Problem to work on
Please reproduce the full listing exactly, with nothing added.

Source material
·····
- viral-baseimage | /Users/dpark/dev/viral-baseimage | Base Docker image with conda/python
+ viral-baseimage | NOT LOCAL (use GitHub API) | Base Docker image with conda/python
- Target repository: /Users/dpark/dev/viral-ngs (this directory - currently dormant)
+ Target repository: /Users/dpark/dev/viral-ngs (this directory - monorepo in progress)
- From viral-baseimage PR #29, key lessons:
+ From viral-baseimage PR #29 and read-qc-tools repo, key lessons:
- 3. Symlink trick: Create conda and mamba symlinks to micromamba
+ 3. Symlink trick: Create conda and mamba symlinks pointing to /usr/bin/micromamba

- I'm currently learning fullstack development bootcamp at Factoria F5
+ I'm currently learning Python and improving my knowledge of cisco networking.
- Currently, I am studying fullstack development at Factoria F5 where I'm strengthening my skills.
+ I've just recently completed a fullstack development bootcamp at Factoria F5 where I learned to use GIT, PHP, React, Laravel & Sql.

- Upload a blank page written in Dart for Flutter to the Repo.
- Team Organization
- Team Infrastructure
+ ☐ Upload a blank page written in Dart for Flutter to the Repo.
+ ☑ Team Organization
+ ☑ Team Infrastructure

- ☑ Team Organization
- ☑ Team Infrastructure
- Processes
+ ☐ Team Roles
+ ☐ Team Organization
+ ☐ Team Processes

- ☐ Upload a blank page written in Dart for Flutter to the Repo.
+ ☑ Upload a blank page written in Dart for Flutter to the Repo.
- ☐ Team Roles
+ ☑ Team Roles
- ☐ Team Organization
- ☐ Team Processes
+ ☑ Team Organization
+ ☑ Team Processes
·····
Task answer
- viral-baseimage | /Users/dpark/dev/viral-baseimage | Base Docker image with conda/python
+ viral-baseimage | NOT LOCAL (use GitHub API) | Base Docker image with conda/python
- Target repository: /Users/dpark/dev/viral-ngs (this directory - currently dormant)
+ Target repository: /Users/dpark/dev/viral-ngs (this directory - monorepo in progress)
- From viral-baseimage PR #29, key lessons:
+ From viral-baseimage PR #29 and read-qc-tools repo, key lessons:
- 3. Symlink trick: Create conda and mamba symlinks to micromamba
+ 3. Symlink trick: Create conda and mamba symlinks pointing to /usr/bin/micromamba

- I'm currently learning fullstack development bootcamp at Factoria F5
+ I'm currently learning Python and improving my knowledge of cisco networking.
- Currently, I am studying fullstack development at Factoria F5 where I'm strengthening my skills.
+ I've just recently completed a fullstack development bootcamp at Factoria F5 where I learned to use GIT, PHP, React, Laravel & Sql.

- Upload a blank page written in Dart for Flutter to the Repo.
- Team Organization
- Team Infrastructure
+ ☐ Upload a blank page written in Dart for Flutter to the Repo.
+ ☑ Team Organization
+ ☑ Team Infrastructure

- ☑ Team Organization
- ☑ Team Infrastructure
- Processes
+ ☐ Team Roles
+ ☐ Team Organization
+ ☐ Team Processes

- ☐ Upload a blank page written in Dart for Flutter to the Repo.
+ ☑ Upload a blank page written in Dart for Flutter to the Repo.
- ☐ Team Roles
+ ☑ Team Roles
- ☐ Team Organization
- ☐ Team Processes
+ ☑ Team Organization
+ ☑ Team Processes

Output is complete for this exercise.